Israel's child stipends were cut sharply in 2003. In December 2009, Israel's National Insurance Institute (NII) published a report which showed that the cut most dramatically affected the birthrates of the Bedouin Arabs in southern Israel, as well as Arabs living in the Jerusalem area. While there was also a drop in the haredi birthrate, the drop was much less significant than among the Arab groups, and had mostly begun prior to the cut in child allowances.

Earlier this year, the Israel Democracy Institute (IDI) published a report which showed that the fertility rate for women in the Bedouin community in the Negev is 5.26 children per woman, while the birthrate for Arab women in the Haifa District is 2.61 and in the northern "Triangle" region it is 2.69. Muslim Arab women have a birthrate of 3.16, while Druze and Christian Arabs have lower birthrates.

Currently, the child stipends are "barely enough to buy diapers and formula," according to several who have spoken to Israel National News - Arutz Sheva. For the first child, parents receive 156 NIS per month, while for the second, third, and fourth children in a family the parents receive 197 NIS per child per month.
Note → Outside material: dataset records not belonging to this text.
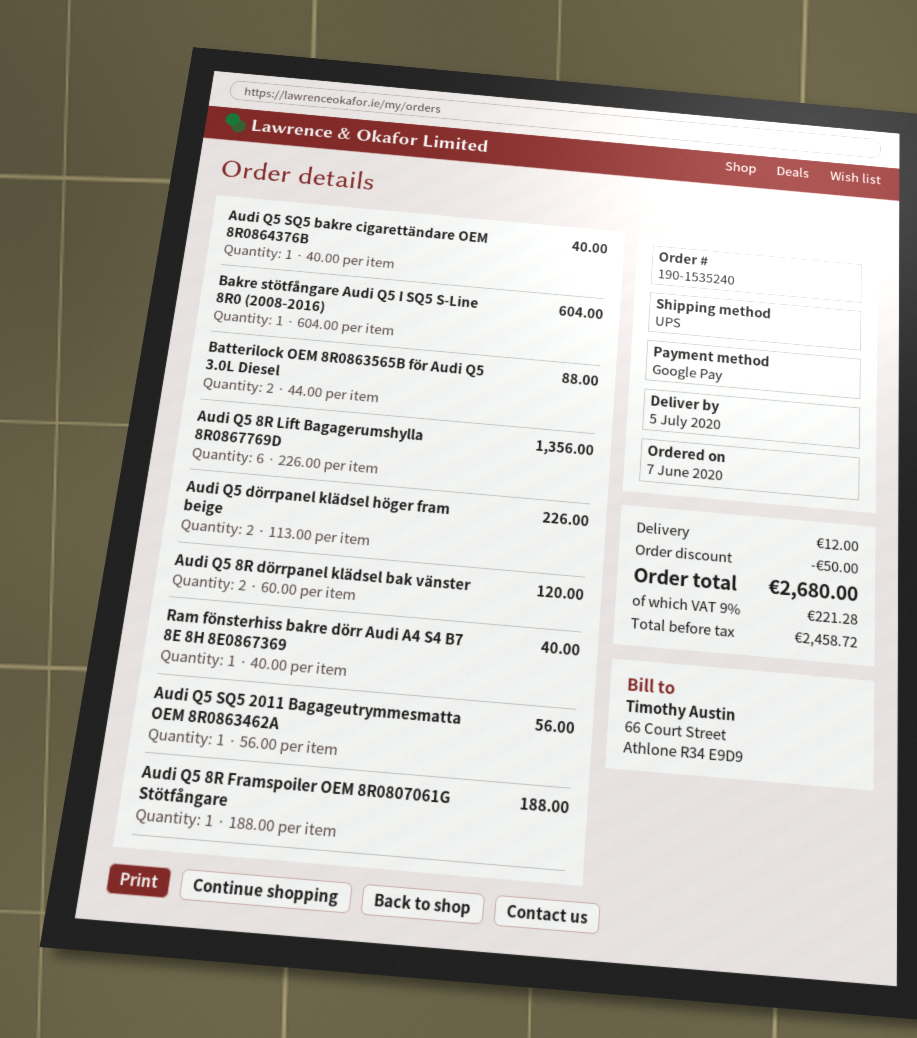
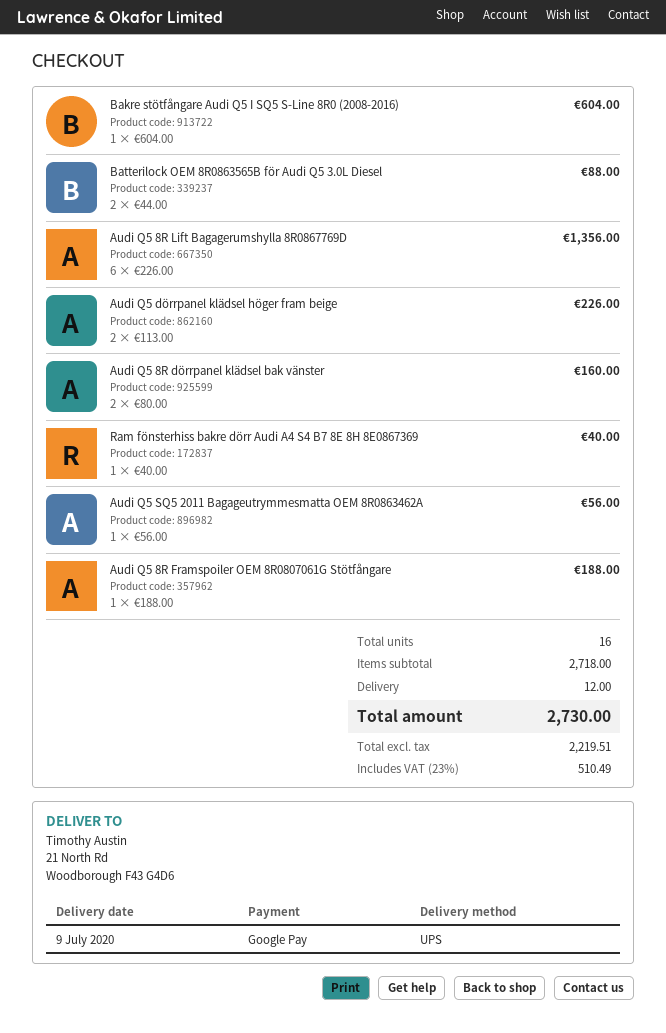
delivery date: 2020-07-05 -> 2020-07-09
Audi Q5 SQ5 bakre cigarettändare OEM 8R0864376B: 1 x 40.00 = 40.00 -> none
Audi Q5 8R dörrpanel klädsel bak vänster: 2 x 60.00 = 120.00 -> 2 x 80.00 = 160.00
discount: 50.00 -> none
net: 2458.72 -> 2219.51
tax: 9% = 221.28 -> 23% = 510.49
total: 2680.00 -> 2730.00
From the fifth child and on, the parents receive an additional 156 NIS per child per month.

156 NIS is equivalent to $45.75; 197 NIS is $57.78.

Parents also have the option to instruct the National Insurance Institute to deduct 50 NIS ($14.66) from each child's monthly stipend and deposit it directly into a savings account for the child, to become available when the child reaches adulthood.